Sunday, September 9, 2007

Should Bodywork Be Painful?

No bodywork should be painful.

In a healthy, properly hydrated, balanced, mobile and flexibly body none of these therapies are painful or even uncomfortable.

It has become a mostly American affectation that health care, injury care and treatment of any of a number of disorders will be pleasant and even enjoyable. This simply is not the case. The root cause or many problems are long standing patterns deeply established within the unconscious. In order to effectively enact change these patterns must be disrupted.

The basis of all trigger therapies follows this premise. This includes the energy trigger systems. They aim to disrupt an energetic imbalance. In essence this is the same thing as disrupting an unconscious neurological pattern of pain spasm pain.
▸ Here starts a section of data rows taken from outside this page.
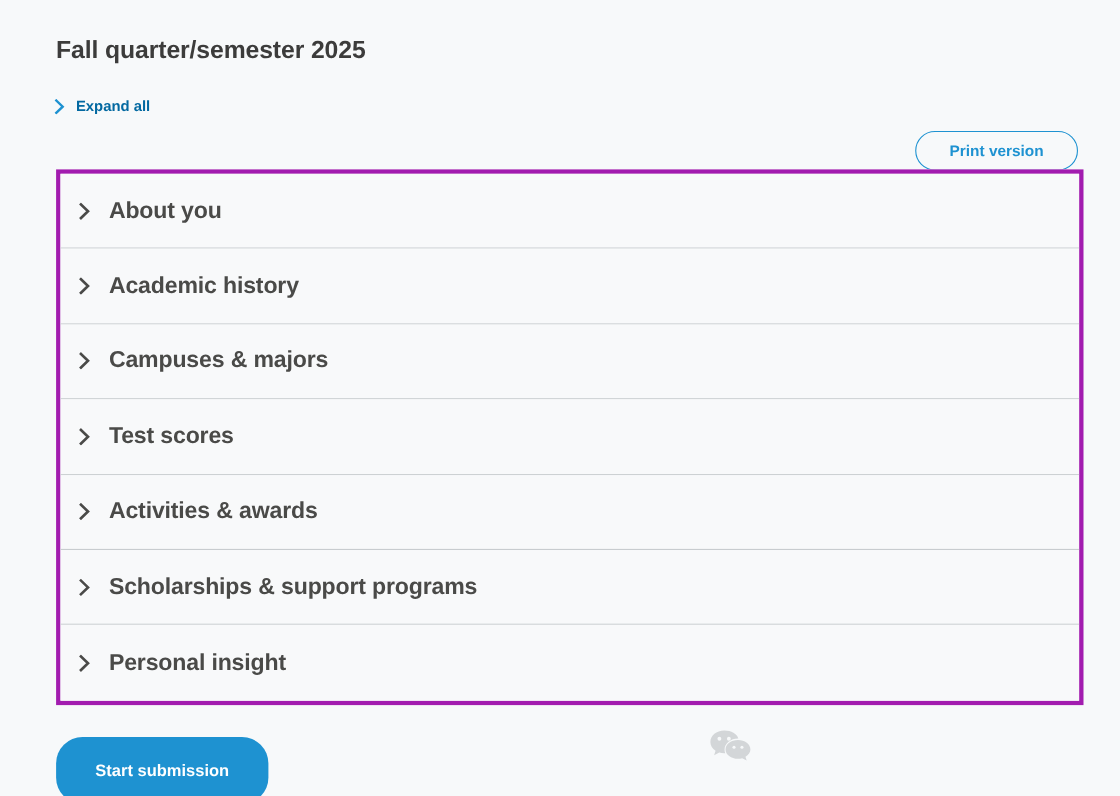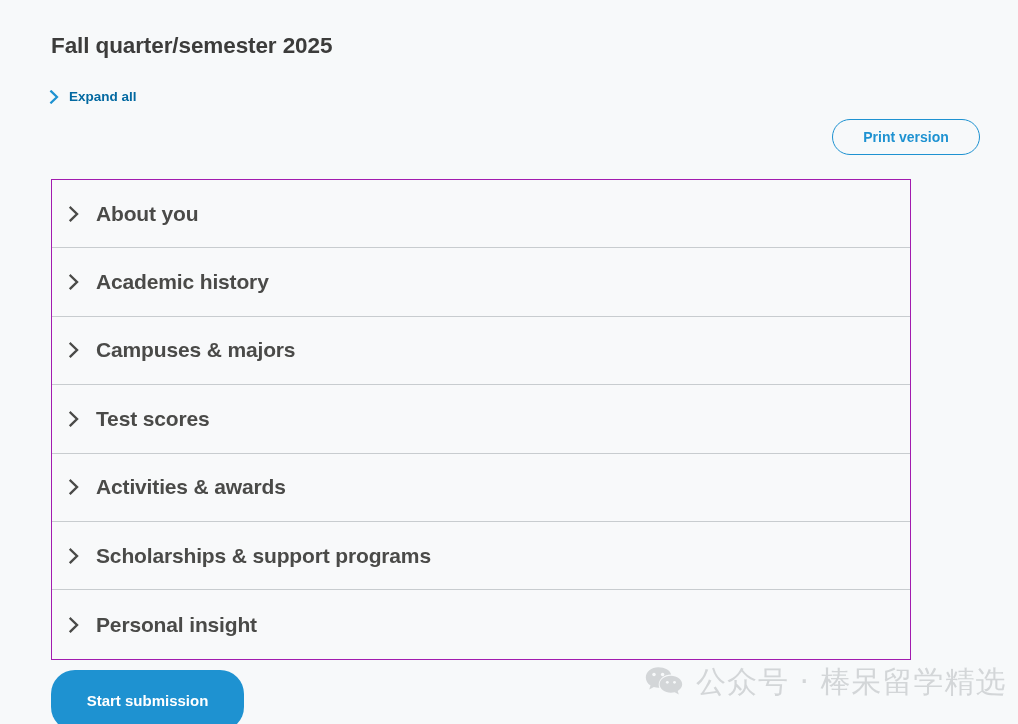--- a/index.html
+++ b/index.html
@@ -80,23 +80,23 @@
     padding: 0;
     box-sizing: border-box;
     white-space: nowrap;
     margin-top: 37px;
   }
 
   
   .accordion {
     position: absolute;
     left: 51px;
-    top: 179px;
-    width: 860px;
-    border: 1px solid #a21caf;
+    top: 154px;
+    width: 934px;
+    border: 4px solid #a21caf;
     background: #f8f9fa;
     box-sizing: border-box;
   }
   .acc-row {
     height: 68.4px;
     display: flex;
     align-items: center;
     padding-left: 16px;
     border-bottom: 1px solid #c8cccf;
     box-sizing: border-box;
@@ -265,16 +265,15 @@
                  C25.1 4.3 19.8 1.2 13.4 1.2 Z" fill="#d3d6d8"></path>
         <circle cx="9.0" cy="8.6" r="1.75" fill="#f7f9fa"></circle>
         <circle cx="17.6" cy="8.6" r="1.75" fill="#f7f9fa"></circle>
         <path d="M37.2 18.3 C37.2 13.6 32.1 9.8 25.9 9.8 C19.7 9.8 14.6 13.6 14.6 18.3
                  C14.6 23.0 19.7 26.8 25.9 26.8 C27.2 26.8 28.5 26.6 29.7 26.3
                  L33.8 28.4 L32.7 24.9 C35.4 23.3 37.2 20.9 37.2 18.3 Z" fill="#d3d6d8"></path>
         <circle cx="22.3" cy="16.3" r="1.4" fill="#f7f9fa"></circle>
         <circle cx="29.5" cy="16.3" r="1.4" fill="#f7f9fa"></circle>
       </svg>
     </span>
-    <span class="wm-text">公众号 · 棒呆留学精选</span>
   </div>
 
 </div>
 
 </body></html>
It has been my experience that to effectively disrupt these patterns requires a heavier hand then most therapists are willing to apply.

We are all taught in school that massage should not be painful. We are taught to continuously ask the client if they are comfortable. We instruct our clients to let us know immediately if we cause any discomfort. If a client notes any bruising from a previous session we are to back off and work lighter. I encourage most therapists to follow these guidelines.

Those of us seeking to enact change ignore these guidelines.

To do the work that only a handful of us do requires a depth of understanding and a sense of touch that few therapist possess. One must be able to discern not only a muscle in spasm, but must be able to feel/palpate/determine the depth, and specific fibers of the muscles in spasm and the correlation to other synergistic and antagonistic muscles and the specific fibers of those muscles and the spasm that exist therein.

The people who followed that through the first reading are among the handful that are able to do this work on this level. My fellow providers understand phrases like “therapeutic inflammation,” “good hurt,” and “bruised up real nice.”

I have 15 + years of experience and a client book full of people willing to back me up.